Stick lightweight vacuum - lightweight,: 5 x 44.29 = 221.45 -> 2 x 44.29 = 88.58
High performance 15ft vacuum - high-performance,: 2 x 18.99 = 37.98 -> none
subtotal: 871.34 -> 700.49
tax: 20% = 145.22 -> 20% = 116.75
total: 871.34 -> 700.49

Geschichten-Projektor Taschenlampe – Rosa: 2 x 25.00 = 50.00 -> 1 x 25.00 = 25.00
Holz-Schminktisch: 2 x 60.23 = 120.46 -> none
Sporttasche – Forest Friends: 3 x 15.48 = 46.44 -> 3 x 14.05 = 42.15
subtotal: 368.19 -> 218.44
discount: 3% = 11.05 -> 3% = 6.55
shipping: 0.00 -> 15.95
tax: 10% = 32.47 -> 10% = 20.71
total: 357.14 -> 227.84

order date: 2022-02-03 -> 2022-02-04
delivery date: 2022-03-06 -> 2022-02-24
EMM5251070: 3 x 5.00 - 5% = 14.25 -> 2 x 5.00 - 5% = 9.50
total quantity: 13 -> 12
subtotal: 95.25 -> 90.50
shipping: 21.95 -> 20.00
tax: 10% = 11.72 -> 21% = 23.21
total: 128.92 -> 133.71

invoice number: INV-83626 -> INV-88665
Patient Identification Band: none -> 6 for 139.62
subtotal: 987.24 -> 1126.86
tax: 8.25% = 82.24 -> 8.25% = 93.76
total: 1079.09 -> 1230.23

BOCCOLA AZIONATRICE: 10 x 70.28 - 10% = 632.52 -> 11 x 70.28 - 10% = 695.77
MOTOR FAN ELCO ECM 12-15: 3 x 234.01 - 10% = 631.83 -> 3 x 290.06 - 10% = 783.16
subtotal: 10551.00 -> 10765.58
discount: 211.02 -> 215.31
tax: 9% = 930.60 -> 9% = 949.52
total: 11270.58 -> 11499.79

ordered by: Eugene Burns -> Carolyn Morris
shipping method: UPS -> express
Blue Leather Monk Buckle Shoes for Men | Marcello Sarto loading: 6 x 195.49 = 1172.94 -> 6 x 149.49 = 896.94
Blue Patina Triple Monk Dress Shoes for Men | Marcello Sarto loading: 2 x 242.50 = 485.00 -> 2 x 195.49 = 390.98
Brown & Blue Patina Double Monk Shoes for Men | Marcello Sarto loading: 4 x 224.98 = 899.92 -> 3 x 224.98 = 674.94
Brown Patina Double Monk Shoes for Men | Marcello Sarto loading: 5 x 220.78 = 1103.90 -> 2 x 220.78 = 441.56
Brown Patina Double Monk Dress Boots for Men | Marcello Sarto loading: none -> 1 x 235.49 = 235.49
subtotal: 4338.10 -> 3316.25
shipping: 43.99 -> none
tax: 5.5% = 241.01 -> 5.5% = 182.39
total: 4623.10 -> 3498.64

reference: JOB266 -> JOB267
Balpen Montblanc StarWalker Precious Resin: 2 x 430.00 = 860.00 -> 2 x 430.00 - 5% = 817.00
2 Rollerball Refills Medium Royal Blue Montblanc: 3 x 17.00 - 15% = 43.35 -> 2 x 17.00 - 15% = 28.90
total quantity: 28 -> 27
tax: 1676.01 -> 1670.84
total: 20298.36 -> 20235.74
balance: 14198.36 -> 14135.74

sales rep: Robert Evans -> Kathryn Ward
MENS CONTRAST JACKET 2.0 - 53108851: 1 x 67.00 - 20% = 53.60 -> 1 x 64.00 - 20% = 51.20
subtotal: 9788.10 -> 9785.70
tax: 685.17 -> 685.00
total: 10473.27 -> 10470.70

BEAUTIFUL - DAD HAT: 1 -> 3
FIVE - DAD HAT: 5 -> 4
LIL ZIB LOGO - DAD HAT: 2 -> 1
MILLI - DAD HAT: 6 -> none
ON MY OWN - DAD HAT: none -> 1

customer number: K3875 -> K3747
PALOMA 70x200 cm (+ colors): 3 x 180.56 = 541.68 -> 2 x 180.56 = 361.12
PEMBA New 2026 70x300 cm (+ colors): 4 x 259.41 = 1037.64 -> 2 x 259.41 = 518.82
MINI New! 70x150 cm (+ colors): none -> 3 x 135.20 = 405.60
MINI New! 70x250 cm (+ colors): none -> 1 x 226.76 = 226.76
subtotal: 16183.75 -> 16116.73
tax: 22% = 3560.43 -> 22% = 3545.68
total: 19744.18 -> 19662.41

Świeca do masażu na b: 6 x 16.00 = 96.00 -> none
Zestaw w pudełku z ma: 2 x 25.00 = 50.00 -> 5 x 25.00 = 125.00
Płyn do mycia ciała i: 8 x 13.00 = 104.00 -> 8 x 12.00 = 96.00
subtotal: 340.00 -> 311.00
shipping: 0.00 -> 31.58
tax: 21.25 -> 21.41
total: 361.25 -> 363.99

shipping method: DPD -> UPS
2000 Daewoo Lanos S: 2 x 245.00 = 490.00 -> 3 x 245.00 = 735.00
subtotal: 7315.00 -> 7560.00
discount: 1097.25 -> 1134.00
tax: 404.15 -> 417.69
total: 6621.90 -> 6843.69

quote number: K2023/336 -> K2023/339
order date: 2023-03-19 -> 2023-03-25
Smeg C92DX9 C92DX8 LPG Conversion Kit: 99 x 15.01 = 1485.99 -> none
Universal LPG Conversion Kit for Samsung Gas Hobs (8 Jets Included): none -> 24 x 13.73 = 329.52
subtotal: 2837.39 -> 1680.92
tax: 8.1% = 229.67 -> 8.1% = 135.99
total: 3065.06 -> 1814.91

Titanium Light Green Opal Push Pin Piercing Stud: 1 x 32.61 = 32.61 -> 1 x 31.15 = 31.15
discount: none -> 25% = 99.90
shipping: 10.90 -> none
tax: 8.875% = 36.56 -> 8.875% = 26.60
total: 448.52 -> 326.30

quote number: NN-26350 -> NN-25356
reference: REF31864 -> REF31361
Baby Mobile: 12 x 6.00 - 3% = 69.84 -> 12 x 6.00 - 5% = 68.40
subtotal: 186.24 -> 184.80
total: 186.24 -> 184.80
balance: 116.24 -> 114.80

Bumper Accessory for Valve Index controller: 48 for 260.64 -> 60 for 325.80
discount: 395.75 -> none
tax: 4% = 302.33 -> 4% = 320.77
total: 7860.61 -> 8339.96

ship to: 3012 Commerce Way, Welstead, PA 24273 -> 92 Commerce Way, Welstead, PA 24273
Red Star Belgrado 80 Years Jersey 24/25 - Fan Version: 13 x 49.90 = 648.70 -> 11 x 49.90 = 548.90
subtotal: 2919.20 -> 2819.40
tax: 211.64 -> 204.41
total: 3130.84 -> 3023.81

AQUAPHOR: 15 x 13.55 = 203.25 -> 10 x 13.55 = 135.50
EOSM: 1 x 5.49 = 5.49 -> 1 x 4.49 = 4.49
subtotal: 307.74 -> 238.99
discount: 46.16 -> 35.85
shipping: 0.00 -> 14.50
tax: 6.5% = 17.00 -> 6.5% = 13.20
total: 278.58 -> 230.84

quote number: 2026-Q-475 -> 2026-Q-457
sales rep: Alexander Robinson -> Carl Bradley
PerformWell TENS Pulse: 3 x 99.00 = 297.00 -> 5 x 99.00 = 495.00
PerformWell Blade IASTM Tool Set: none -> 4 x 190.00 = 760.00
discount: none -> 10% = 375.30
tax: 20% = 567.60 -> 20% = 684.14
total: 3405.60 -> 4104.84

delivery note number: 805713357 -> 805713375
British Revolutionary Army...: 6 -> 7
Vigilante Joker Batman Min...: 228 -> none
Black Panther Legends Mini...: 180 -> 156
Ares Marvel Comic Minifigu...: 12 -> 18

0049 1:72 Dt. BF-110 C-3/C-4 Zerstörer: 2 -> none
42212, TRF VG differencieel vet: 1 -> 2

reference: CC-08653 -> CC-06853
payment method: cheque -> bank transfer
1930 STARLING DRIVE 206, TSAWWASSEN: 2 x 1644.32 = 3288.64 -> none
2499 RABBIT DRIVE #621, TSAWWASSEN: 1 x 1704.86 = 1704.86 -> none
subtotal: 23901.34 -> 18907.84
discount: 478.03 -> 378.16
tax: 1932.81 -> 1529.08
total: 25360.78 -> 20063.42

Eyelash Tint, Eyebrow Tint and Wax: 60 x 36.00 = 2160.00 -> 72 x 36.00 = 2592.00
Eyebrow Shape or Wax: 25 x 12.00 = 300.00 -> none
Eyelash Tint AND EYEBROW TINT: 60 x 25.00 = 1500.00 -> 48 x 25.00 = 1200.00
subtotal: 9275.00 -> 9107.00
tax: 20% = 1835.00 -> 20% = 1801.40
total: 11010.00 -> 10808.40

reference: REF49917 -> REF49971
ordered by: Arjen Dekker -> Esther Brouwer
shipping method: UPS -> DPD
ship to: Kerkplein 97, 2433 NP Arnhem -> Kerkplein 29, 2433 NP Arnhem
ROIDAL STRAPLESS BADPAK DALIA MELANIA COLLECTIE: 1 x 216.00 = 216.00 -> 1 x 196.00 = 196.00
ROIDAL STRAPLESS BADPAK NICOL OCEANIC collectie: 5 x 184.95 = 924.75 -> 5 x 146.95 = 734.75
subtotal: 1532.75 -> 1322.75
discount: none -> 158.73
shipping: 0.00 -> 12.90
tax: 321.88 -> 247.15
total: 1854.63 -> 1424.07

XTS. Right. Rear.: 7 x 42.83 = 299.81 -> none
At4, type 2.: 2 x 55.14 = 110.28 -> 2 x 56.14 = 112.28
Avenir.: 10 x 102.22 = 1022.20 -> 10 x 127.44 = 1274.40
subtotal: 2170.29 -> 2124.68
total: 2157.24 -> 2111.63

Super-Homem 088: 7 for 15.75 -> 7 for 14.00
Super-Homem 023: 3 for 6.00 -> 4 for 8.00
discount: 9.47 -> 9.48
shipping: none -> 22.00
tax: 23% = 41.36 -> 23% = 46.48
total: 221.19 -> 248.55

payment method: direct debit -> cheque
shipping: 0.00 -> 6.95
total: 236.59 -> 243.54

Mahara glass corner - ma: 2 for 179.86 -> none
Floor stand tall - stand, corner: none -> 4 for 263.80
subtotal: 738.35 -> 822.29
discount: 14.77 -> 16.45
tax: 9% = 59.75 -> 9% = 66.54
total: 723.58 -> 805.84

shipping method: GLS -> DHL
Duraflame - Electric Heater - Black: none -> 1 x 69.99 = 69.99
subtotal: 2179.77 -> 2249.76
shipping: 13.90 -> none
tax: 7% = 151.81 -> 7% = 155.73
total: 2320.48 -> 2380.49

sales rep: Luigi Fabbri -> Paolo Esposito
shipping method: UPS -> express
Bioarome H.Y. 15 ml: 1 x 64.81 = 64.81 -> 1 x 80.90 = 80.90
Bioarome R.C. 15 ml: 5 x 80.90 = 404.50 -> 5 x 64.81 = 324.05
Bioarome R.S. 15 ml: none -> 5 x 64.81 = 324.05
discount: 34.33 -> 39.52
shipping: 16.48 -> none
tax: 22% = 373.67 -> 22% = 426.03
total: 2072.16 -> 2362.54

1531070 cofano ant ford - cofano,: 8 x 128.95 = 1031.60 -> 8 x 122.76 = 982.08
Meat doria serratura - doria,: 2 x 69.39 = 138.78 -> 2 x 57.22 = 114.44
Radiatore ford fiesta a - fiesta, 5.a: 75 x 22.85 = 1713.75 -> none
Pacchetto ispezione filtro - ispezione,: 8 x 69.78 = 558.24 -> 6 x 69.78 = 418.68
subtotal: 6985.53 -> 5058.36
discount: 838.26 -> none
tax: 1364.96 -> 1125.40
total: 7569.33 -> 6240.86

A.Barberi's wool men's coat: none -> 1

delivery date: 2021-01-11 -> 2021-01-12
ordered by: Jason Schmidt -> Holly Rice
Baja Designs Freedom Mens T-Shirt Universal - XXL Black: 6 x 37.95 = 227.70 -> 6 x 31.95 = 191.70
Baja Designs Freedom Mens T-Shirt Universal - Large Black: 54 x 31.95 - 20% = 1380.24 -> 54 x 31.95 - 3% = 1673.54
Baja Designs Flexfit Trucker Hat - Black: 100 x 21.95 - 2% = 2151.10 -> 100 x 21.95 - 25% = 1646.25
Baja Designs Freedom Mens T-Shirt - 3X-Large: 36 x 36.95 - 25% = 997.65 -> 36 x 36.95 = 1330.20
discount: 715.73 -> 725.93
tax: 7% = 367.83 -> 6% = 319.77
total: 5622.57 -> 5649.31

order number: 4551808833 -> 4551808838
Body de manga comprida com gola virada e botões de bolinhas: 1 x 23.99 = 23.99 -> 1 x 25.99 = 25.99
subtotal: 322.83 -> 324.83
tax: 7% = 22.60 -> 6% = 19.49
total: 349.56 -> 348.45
____
## Your instructions
Find the word "ordered" in the entries and show each line where it is found.

## Response for this exercise
ordered by: Eugene Burns -> Carolyn Morris
ordered by: Arjen Dekker -> Esther Brouwer
ordered by: Jason Schmidt -> Holly Rice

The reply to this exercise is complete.